Netanyahu launched a brutal siege of Gaza (pictured in October 2023) in response to the October 7 terrorist attacks
Women walk past a destroyed building in the southern Gaza city of Rafah after Israeli airstrikes
Republicans responded with outrage to Schumer’s speech, with Senate Republican Leader Mitch McConnell, the Senate Minority Leader, calling it “grotesque.”
“It is grotesque and hypocritical for Americans who are hyperventilating about foreign interference in our own democracy to call for the removal of Israel’s democratically elected leader,” McConnell said. ‘This is unprecedented.’
Former President Trump also joined the debate when he declared that every Jewish people who vote for Democrats “hates their religion and hates Israel.”
a Pew Research Center A 2021 survey found that seven in 10 Jewish voters are Democrats.
Trump said in a radio interview with former White House aide Sebastian Gorka that he “actually thinks they (Biden and Schumer) hate Israel.”
The presumptive Republican nominee – whose daughter Ivanka is Jewish – then continued his line of attack towards the Jewish Democrats.
“Every Jewish person who votes for Democrats hates their religion,” he said. “They hate everything about Israel, and they should be ashamed, because Israel will be destroyed.”
Former President Donald Trump accused Jewish Americans who vote for Democrats of hating Israel and “their religion.”
Following the comments, the White House released a statement condemning Donald Trump’s “despicable and unhinged anti-Semitic rhetoric.”

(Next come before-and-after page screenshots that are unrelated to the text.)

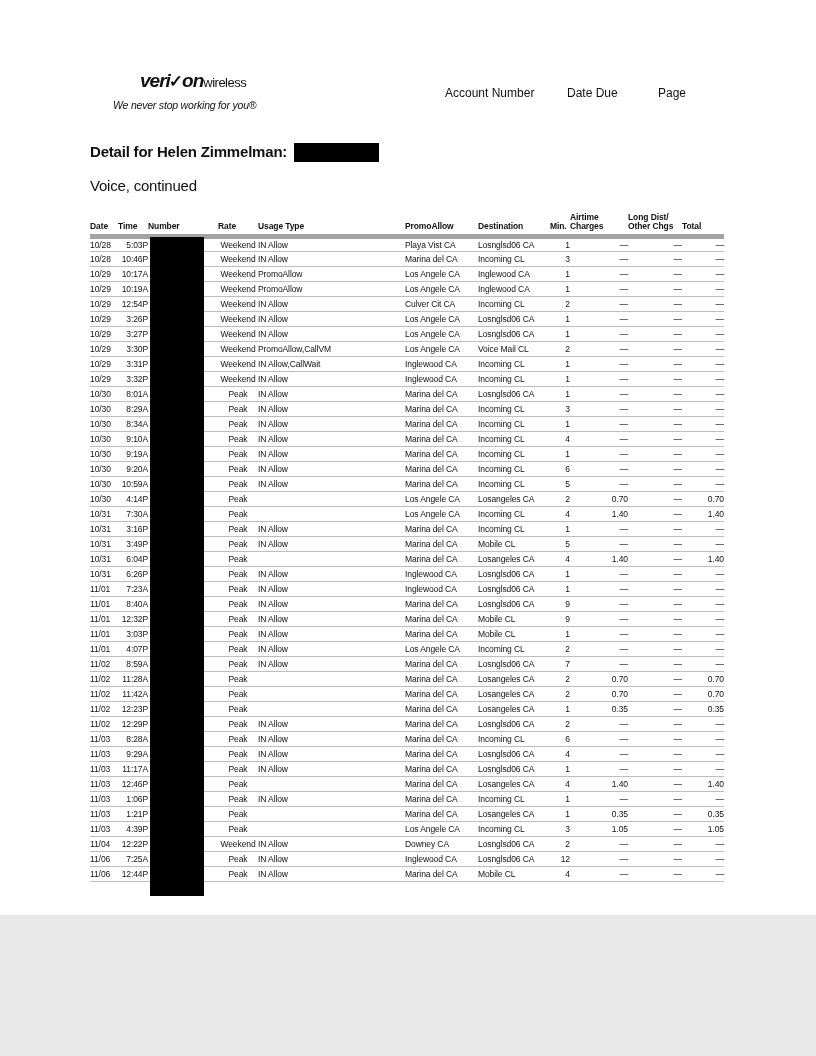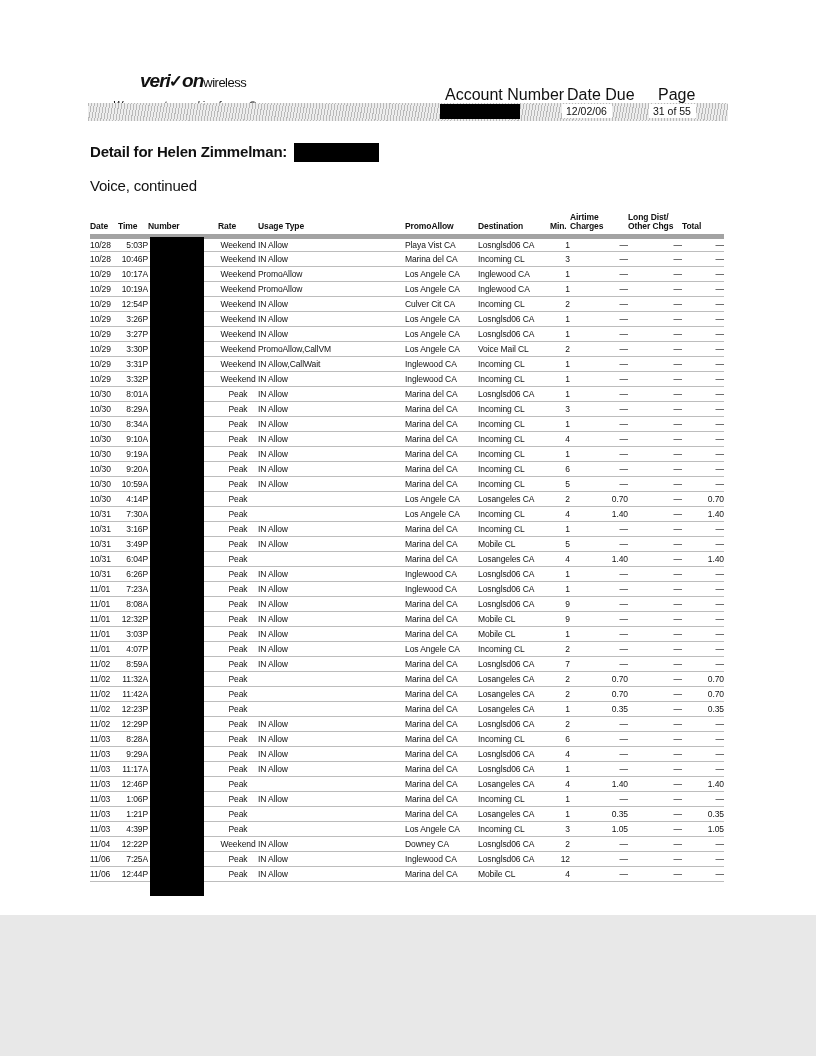--- a/index.html
+++ b/index.html
@@ -25,7 +25,7 @@
   .logo-wireless { font-size: 13px; letter-spacing: -0.5px; }
   .logo-tagline { font-style: italic; font-size: 10.5px; margin-top: 7px; letter-spacing: -0.2px; }
 
-  .hdr-label { position: absolute; top: 86px; font-size: 16px; color: #111; }
+  .hdr-label { position: absolute; top: 86px; font-size: 12px; color: #111; }
   .hdr-label.account { left: 445px; }
   .hdr-label.datedue { left: 567px; }
   .hdr-label.page-lbl { left: 658px; }

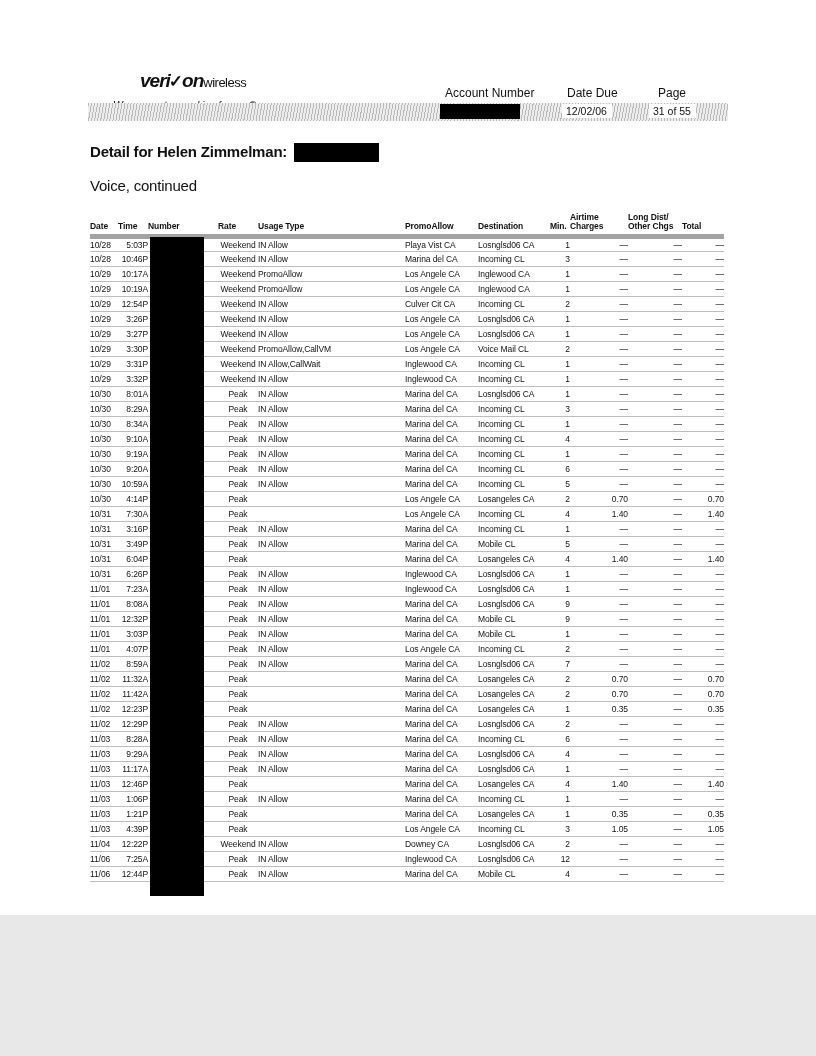--- a/index.html
+++ b/index.html
@@ -116,11 +116,6 @@
   <div class="hdr-label datedue">Date Due</div>
   <div class="hdr-label page-lbl">Page</div>
 
-  <div class="security-bar">
-    <div class="account-redaction"></div>
-    <span class="bar-value datedue">12/02/06</span>
-    <span class="bar-value page-val">31 of 55</span>
-  </div>
 
   <div class="detail-title"><span>Detail for Helen  Zimmelman:</span><span class="title-redaction"></span></div>
   <div class="voice-subtitle">Voice, continued</div>

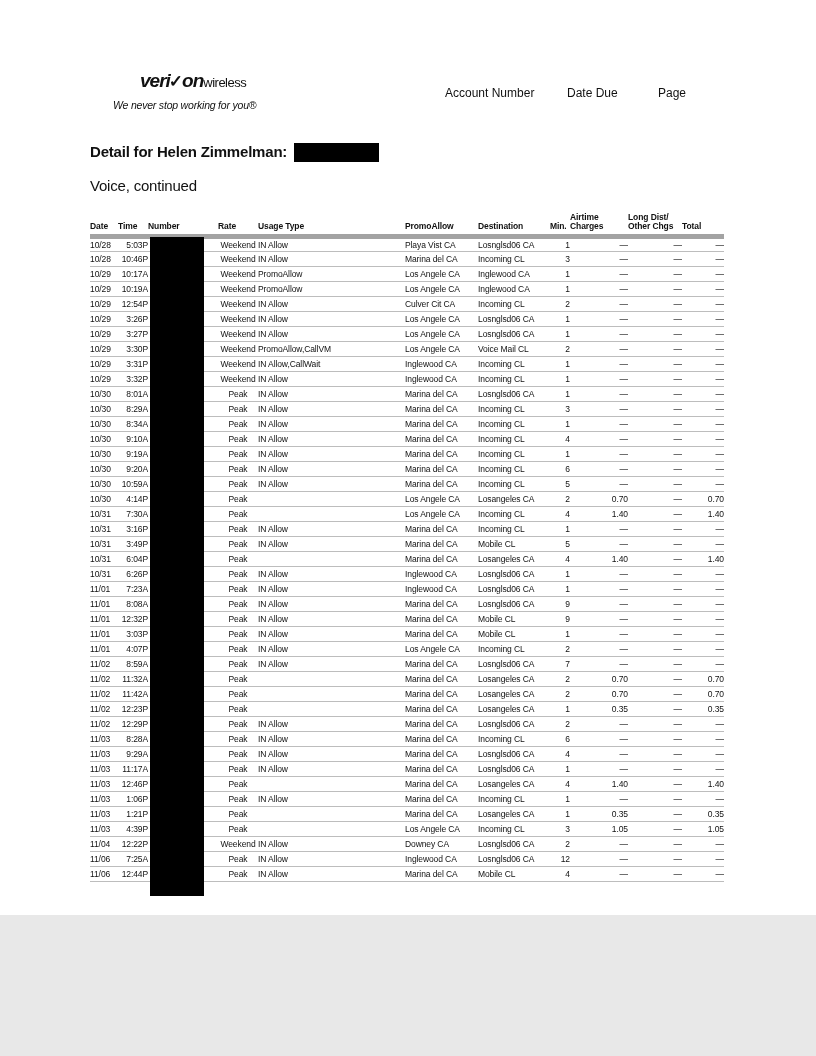--- a/index.html
+++ b/index.html
@@ -489,7 +489,7 @@
 
   <tr class="call-row">
     <td class="c-date">11/01</td>
-    <td class="c-time">8:08A</td>
+    <td class="c-time">8:40A</td>
     <td class="c-number"></td>
     <td class="c-rate">Peak</td>
     <td class="c-usage">IN Allow</td>

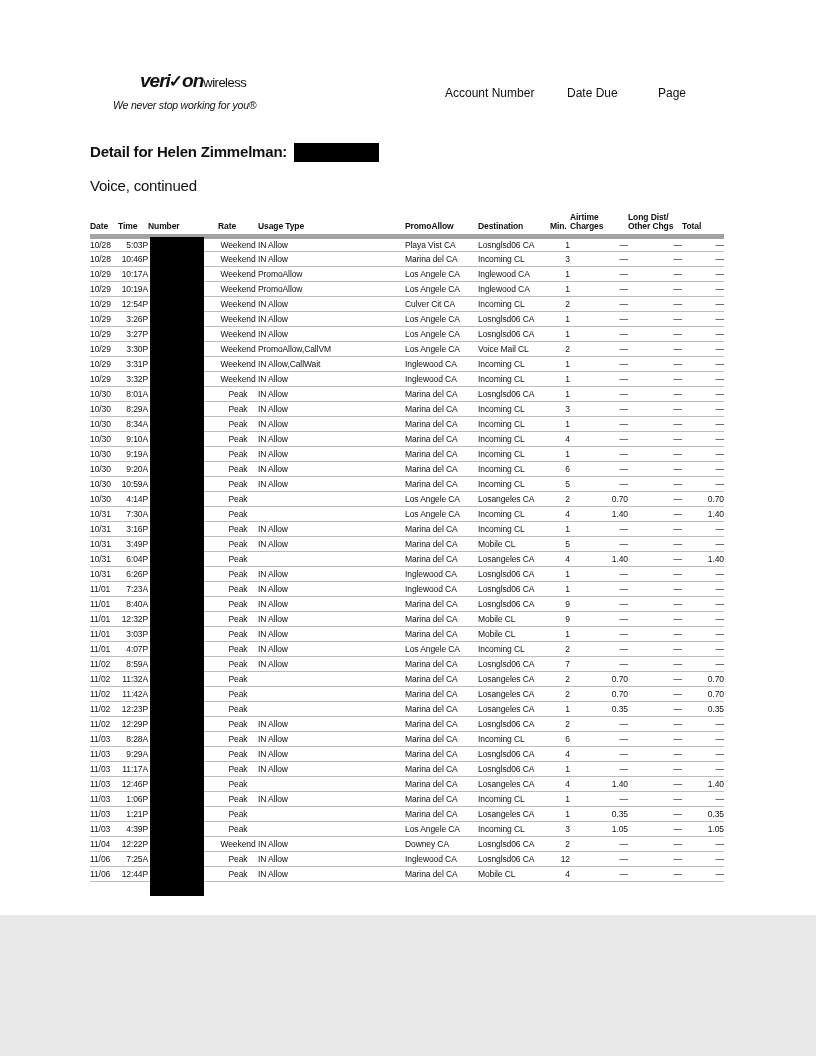--- a/index.html
+++ b/index.html
@@ -559,7 +559,7 @@
 
   <tr class="call-row">
     <td class="c-date">11/02</td>
-    <td class="c-time">11:32A</td>
+    <td class="c-time">11:28A</td>
     <td class="c-number"></td>
     <td class="c-rate">Peak</td>
     <td class="c-usage"></td>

White House spokesman Andrew Bates told Mediaite: “President Biden has put his foot down when it comes to vile and unhinged anti-Semitic rhetoric.
“As anti-Semitic crimes and acts of hatred have increased around the world — including the deadliest attack against the Jewish people since the Holocaust — leaders have an obligation to call hate what it is and unite Americans against it.
“There is no justification for spreading toxic, false stereotypes that threaten fellow citizens. No. As President Biden said, he was moved to run for president when he saw neo-Nazis in Charlottesville “chanting the same anti-Semitic bile heard in Germany in the 1930s.”